Algorand (ALGO) is ramping up its efforts to attract developers and bolster its network’s value proposition. Despite struggling to break out of its current range, the network’s recent development activity surge could set the stage for a bullish rally. Like other top blockchain networks, Algorand is positioning itself for the next major market rally by attempting to gain a competitive edge over its rivals. To that end, the network has launched a video series aimed at encouraging developers to create more dApps and other projects within its ecosystem.
Algorand’s technical indicators are showing mixed signals as the coin’s price hovers around $0.2152. The significant Exponential Moving Averages of 20-day ($0.2184), 50-day ($0.2289), and 100-day ($0.2387) EMAs are all trading above ALGO’s price which indicates that the current short-term to long-term bias for ALGO is bearish. The RSI stands at 46.53, indicating a neutral market sentiment. This suggests that neither buyers nor sellers have taken full control of the market.
Love Hate Inu (LHINU) is a popular social media platform known for its exceptional character illustrations in its marketing efforts. Recently, they introduced a blockchain-based voting system that enables the anonymous expression of opinions on diverse topics. The “Vote-to-Earn” mechanism enables users to receive digital tokens by voting, with tokens purchasable using cryptocurrency or conventional currency. The project is currently in its presale phase, aiming to allocate 90% of the tokens to the LHINU community, with the remaining 10% set aside for distribution in crypto exchange listings.
Litecoin experienced a notable development last month with the release of its “Hard Fork” by Australian developer Anthony Guerrera. This fork incorporates features of the Ordinals protocol to enable non-fungible tokens (NFTs) on the Litecoin network, similar to capabilities on Bitcoin and other blockchains. Developed as a ‘Layer 2′ solution on Bitcoin, the protocol’s integration extends Litecoin’s capabilities to support NFT creation and exchange.

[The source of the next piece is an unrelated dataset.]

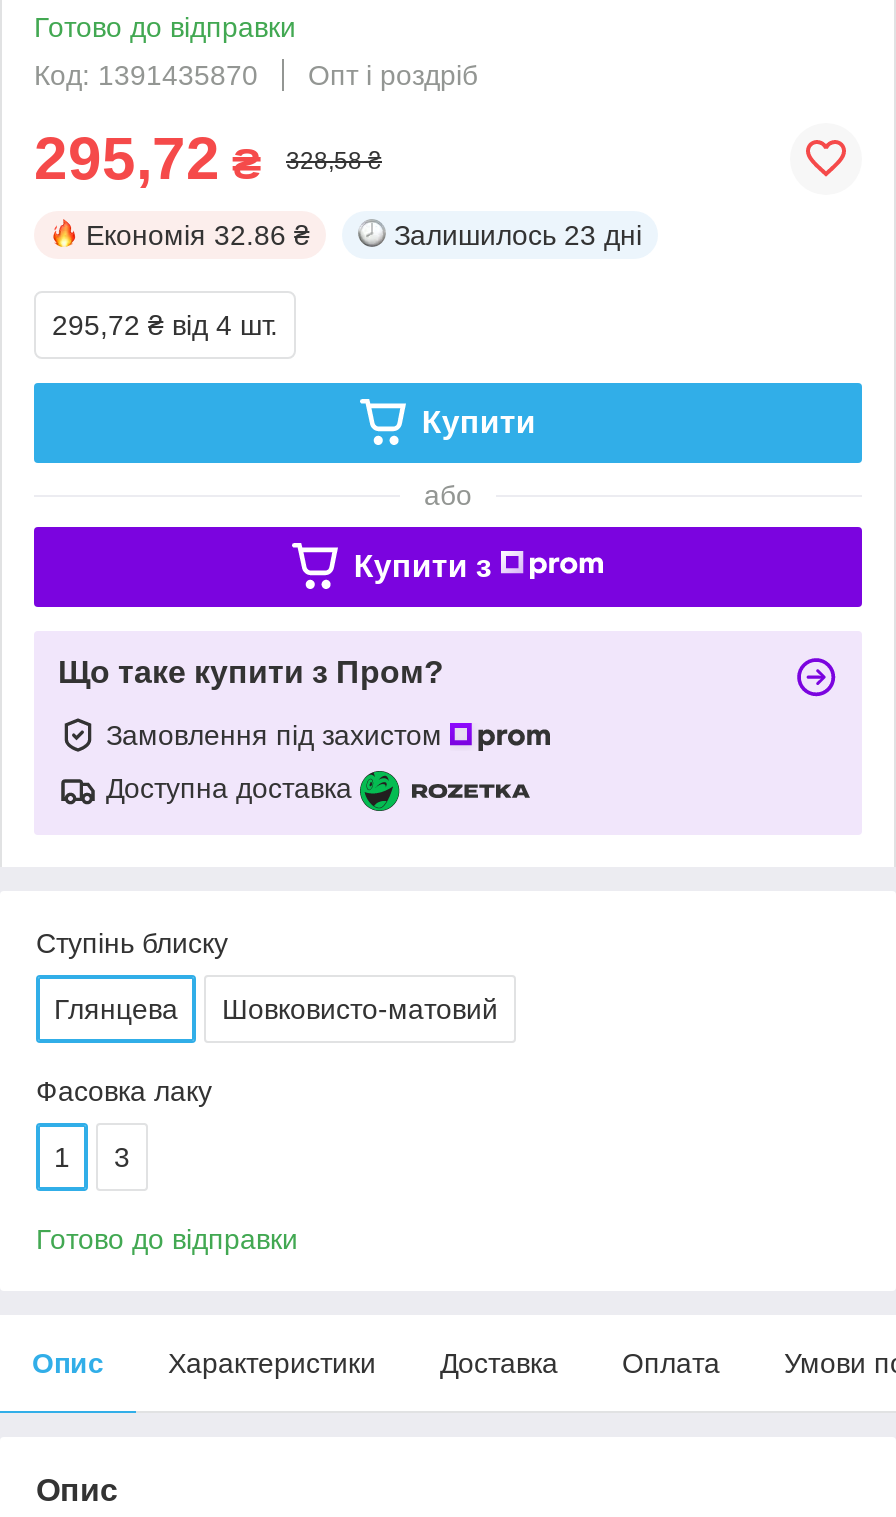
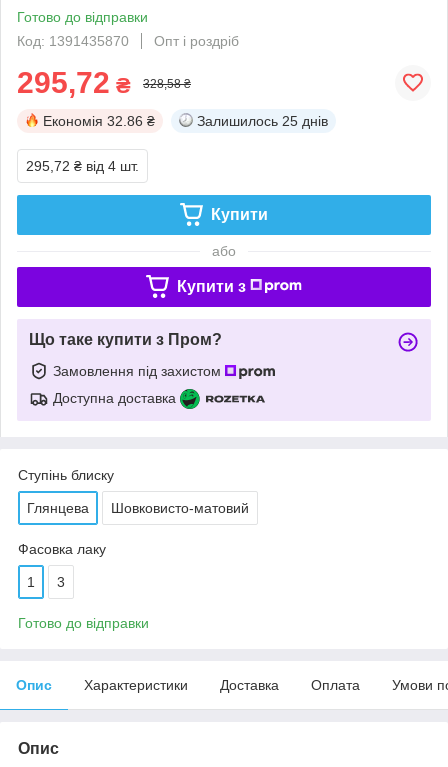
- Залишилось 23 дні
+ Залишилось 25 днів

Fight Out (FGHT) is looking to disrupt the fitness and digital-asset industry with its train-to-earn model, which will reward gamers with in-game coins for exercising and completing challenges. Users will be able to exchange reward tokens for discounted gym memberships, exercise equipment, and apparel. Acquiring FGHT tokens valued at more than $50,000 entitles investors to earn up to 67% in bonuses, while extended-term holders are eligible for 10% airdrops. The price of FGHT tokens will rise by 28% weekly, with a ceiling price of $0.0333. With over $5.767 million in funding so far, the platform’s growth potential is evident.
Chainlink (LINK) is on the rise, jumping 5.52% so far today to reach $7.769 after falling 2.74% on Wednesday. Several technical indicators suggest LINK could be poised for a recovery after its recent losses. The price is trading above all the EMAs, indicating a bullish trend, and the RSI is at 54.83, suggesting buying pressure is outpacing selling pressure. The MACD indicator is also flashing a bullish signal, with the MACD histogram above the zero line and growing, indicating increasing bullish momentum.
In conclusion, the combination of Fed policy signaling higher interest rates and regulatory scrutiny is creating volatility in cryptocurrency markets. Despite this, cryptocurrencies have weathered regulatory and macroeconomic changes in the past, and many investors remain bullish about the growth potential of blockchain technology and digital assets. It is crucial to consider recent events’ impact on investment decisions while analyzing fundamental and technical indicators. Based on these factors, ALGO, LHINU, LTC, FGHT, LINK, CCHG, and TARO have been identified as among the best cryptos to buy now.